- **Exercise details**:
Every record below is to be repeated exactly, with the pictures left out.

[Stored records]
______

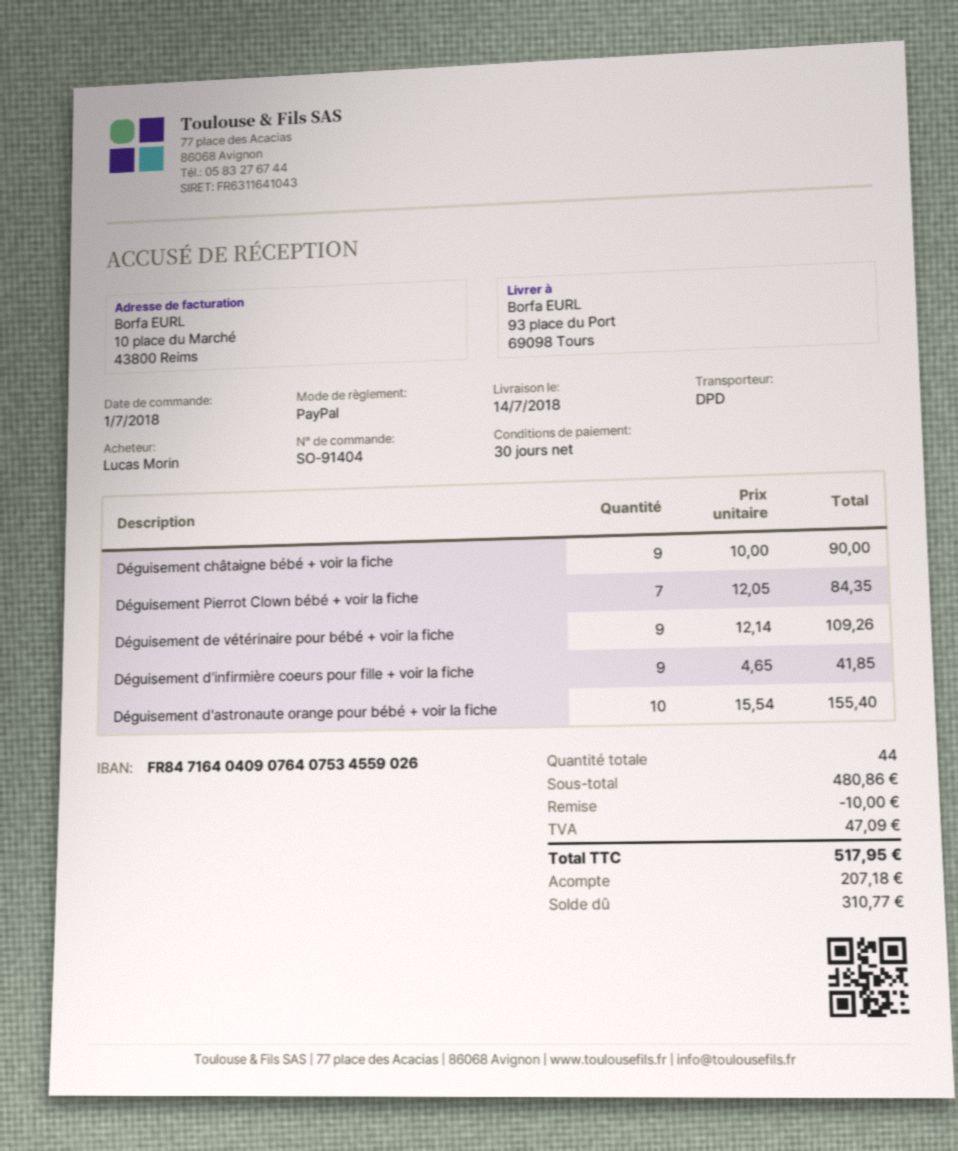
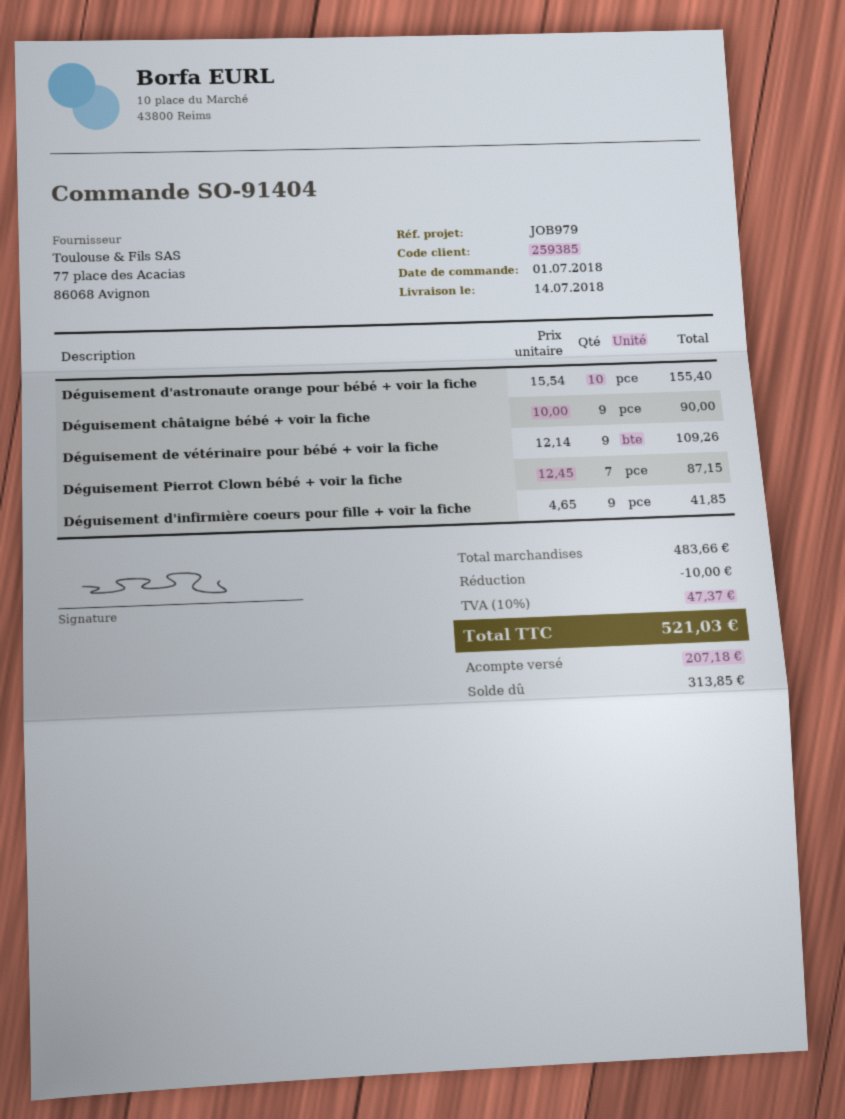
Déguisement Pierrot Clown bébé + voir la fiche: 7 x 12.05 = 84.35 -> 7 x 12.45 = 87.15
subtotal: 480.86 -> 483.66
tax: 47.09 -> 47.37
total: 517.95 -> 521.03
balance: 310.77 -> 313.85

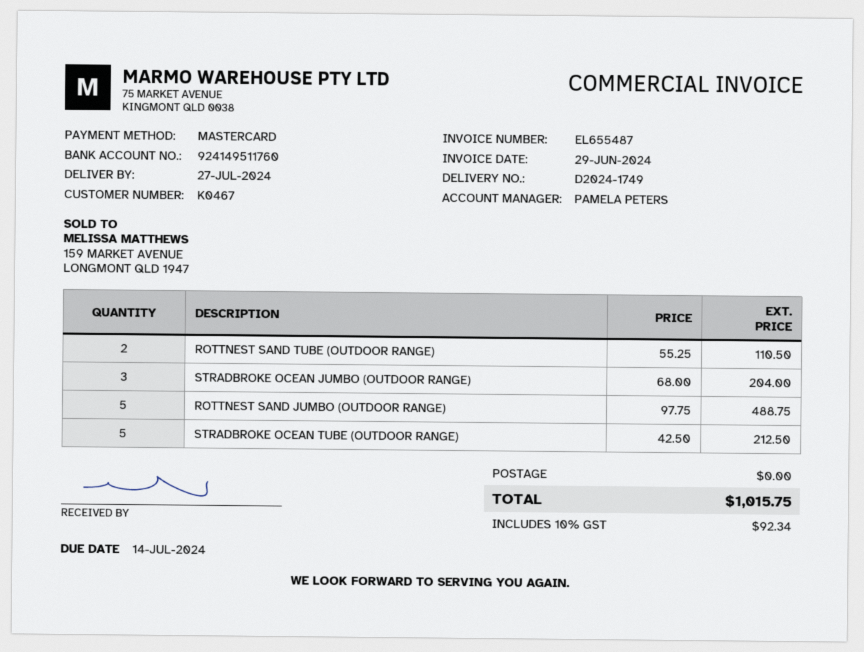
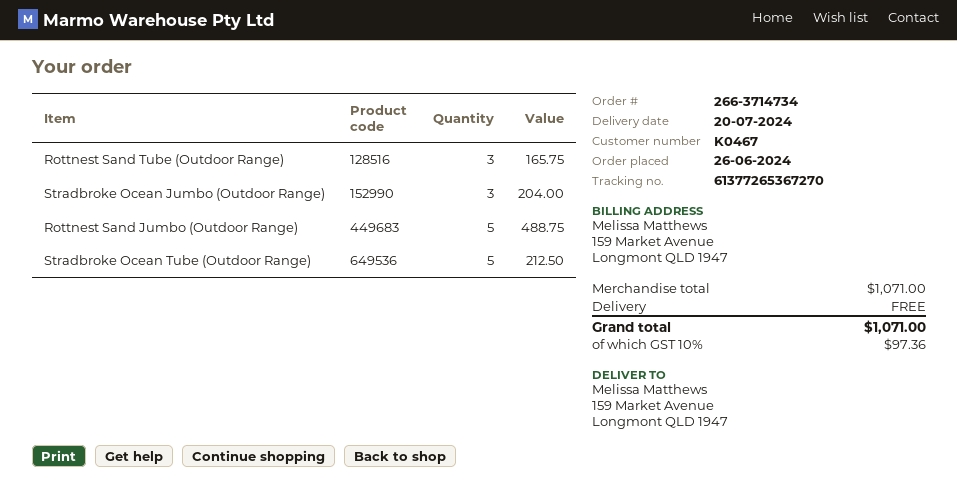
delivery date: 2024-07-27 -> 2024-07-20
ROTTNEST SAND TUBE (OUTDOOR RANGE): 2 for 110.50 -> 3 for 165.75
tax: 10% = 92.34 -> 10% = 97.36
total: 1015.75 -> 1071.00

______

- **Exercise answer**:
Déguisement Pierrot Clown bébé + voir la fiche: 7 x 12.05 = 84.35 -> 7 x 12.45 = 87.15
subtotal: 480.86 -> 483.66
tax: 47.09 -> 47.37
total: 517.95 -> 521.03
balance: 310.77 -> 313.85

delivery date: 2024-07-27 -> 2024-07-20
ROTTNEST SAND TUBE (OUTDOOR RANGE): 2 for 110.50 -> 3 for 165.75
tax: 10% = 92.34 -> 10% = 97.36
total: 1015.75 -> 1071.00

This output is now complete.